Let's trace the handoffs. When the Customer places the order, control passes from the Customer lane to the System lane for validation. If payment succeeds, control passes from System to Warehouse for fulfillment. If payment fails, control passes back to the Customer lane. Each crossing between lanes is a handoff, a point where responsibility transfers from one actor to another.
Swimlanes provide several benefits:
What workflow are you modeling? Be specific. "Order processing" is better than "the system." "ATM withdrawal" is better than "banking."
Name the process before you start drawing.
Write down every action that happens in the workflow, in rough order. Don't worry about structure yet. Just get the steps on paper. For an ATM withdrawal: insert card, validate card, enter PIN, verify PIN, select amount, check balance, dispense cash, eject card, print receipt.
Arrange the activities in chronological order. Which step must complete before the next can begin? This gives you the basic sequential flow.
Where does the flow branch? Look for conditions: valid/invalid, in stock/out of stock, payment success/failure. Each condition becomes a decision node with guard labels on the outgoing arrows.
Which steps are independent of each other and can run at the same time?
Sending a receipt and updating the account balance don't depend on each other. These become fork/join pairs.
If multiple actors or systems are involved, divide the diagram into lanes. This step is optional for simple workflows but valuable for anything involving handoffs between components or teams.
Let's build a comprehensive activity diagram for an ATM withdrawal. This example naturally contains all four control flow types: sequential steps, conditional branching, a retry loop, and opportunities for parallelism.
Let's walk through each section of this diagram.
The flow starts with inserting and reading the card. The first decision checks whether the card is valid. If it's not (expired, wrong bank, damaged), the ATM displays an error, ejects the card, and terminates. This is the simplest error path.

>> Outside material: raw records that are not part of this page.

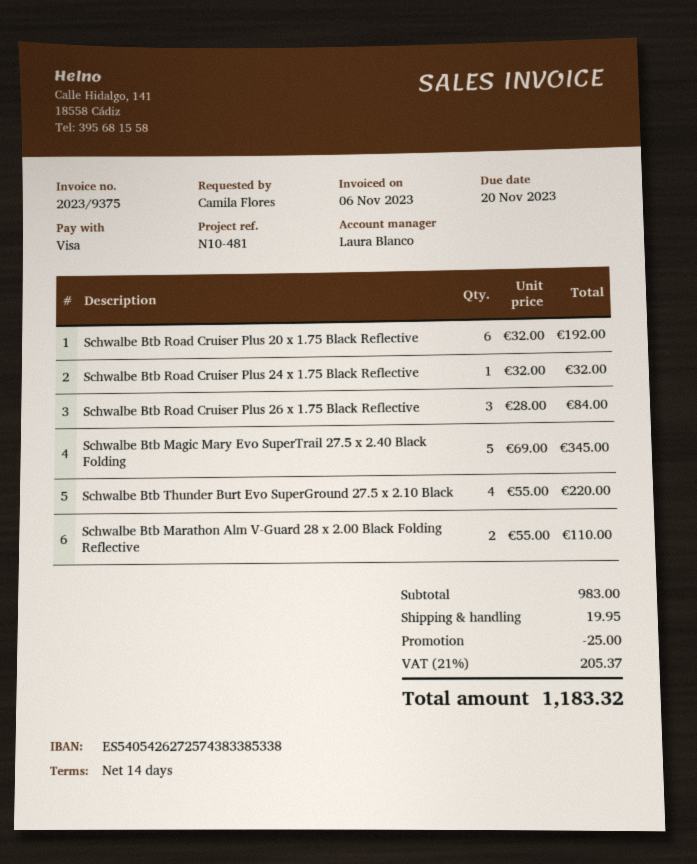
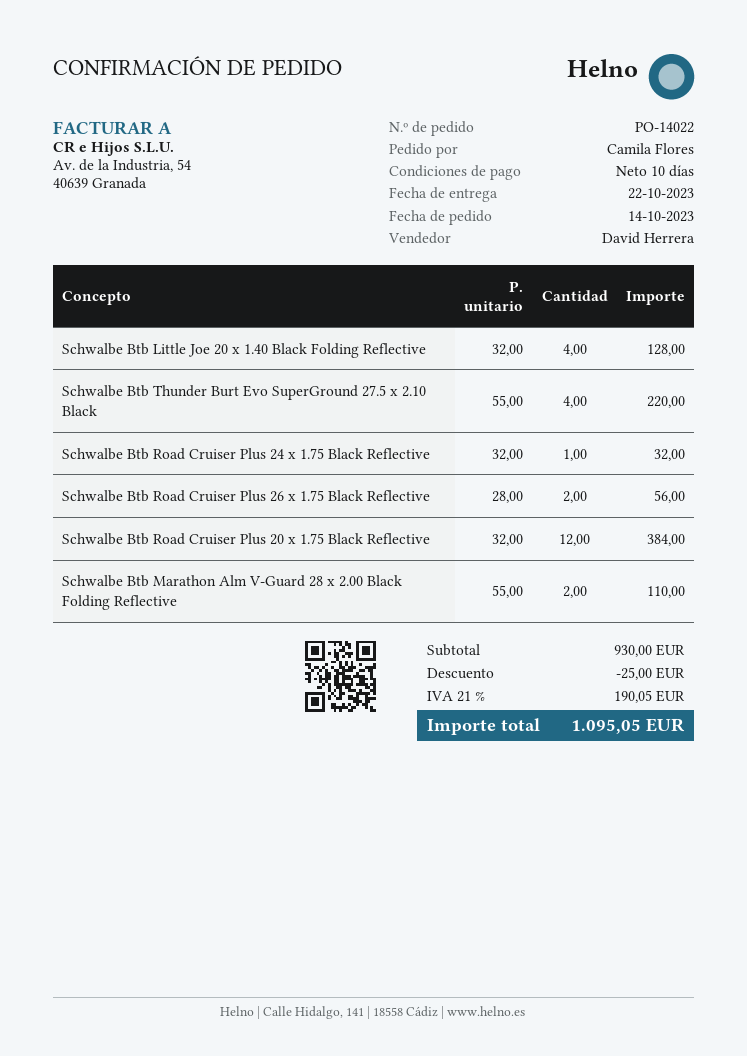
payment terms: 14 days -> 10 days
sales rep: Laura Blanco -> David Herrera
Schwalbe Btb Road Cruiser Plus 20 x 1.75 Black Reflective: 6 x 32.00 = 192.00 -> 12 x 32.00 = 384.00
Schwalbe Btb Road Cruiser Plus 26 x 1.75 Black Reflective: 3 x 28.00 = 84.00 -> 2 x 28.00 = 56.00
Schwalbe Btb Magic Mary Evo SuperTrail 27.5 x 2.40 Black Folding: 5 x 69.00 = 345.00 -> none
Schwalbe Btb Little Joe 20 x 1.40 Black Folding Reflective: none -> 4 x 32.00 = 128.00
subtotal: 983.00 -> 930.00
shipping: 19.95 -> none
tax: 21% = 205.37 -> 21% = 190.05
total: 1183.32 -> 1095.05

If the card is valid, the ATM prompts for a PIN. After the user enters it, a decision checks whether it's correct. If yes, the flow moves to the menu. If no, another decision checks the attempt count. If attempts remain, the flow loops back to "Prompt for PIN." If three wrong attempts have been made, the card is retained and the account is locked. This loop-with-exit pattern appears in any retry scenario.
The user selects withdrawal and enters an amount. The ATM checks whether the account has sufficient funds. If not, it displays an error and returns to the menu (letting the user try a different amount). If the balance is sufficient, the flow continues to dispensing.
After debiting the account, two things happen simultaneously: cash is dispensed and the receipt is printed. These are independent operations, the printer doesn't need to wait for the cash dispenser, and the cash dispenser doesn't need the receipt. The fork/join pair models this concurrency.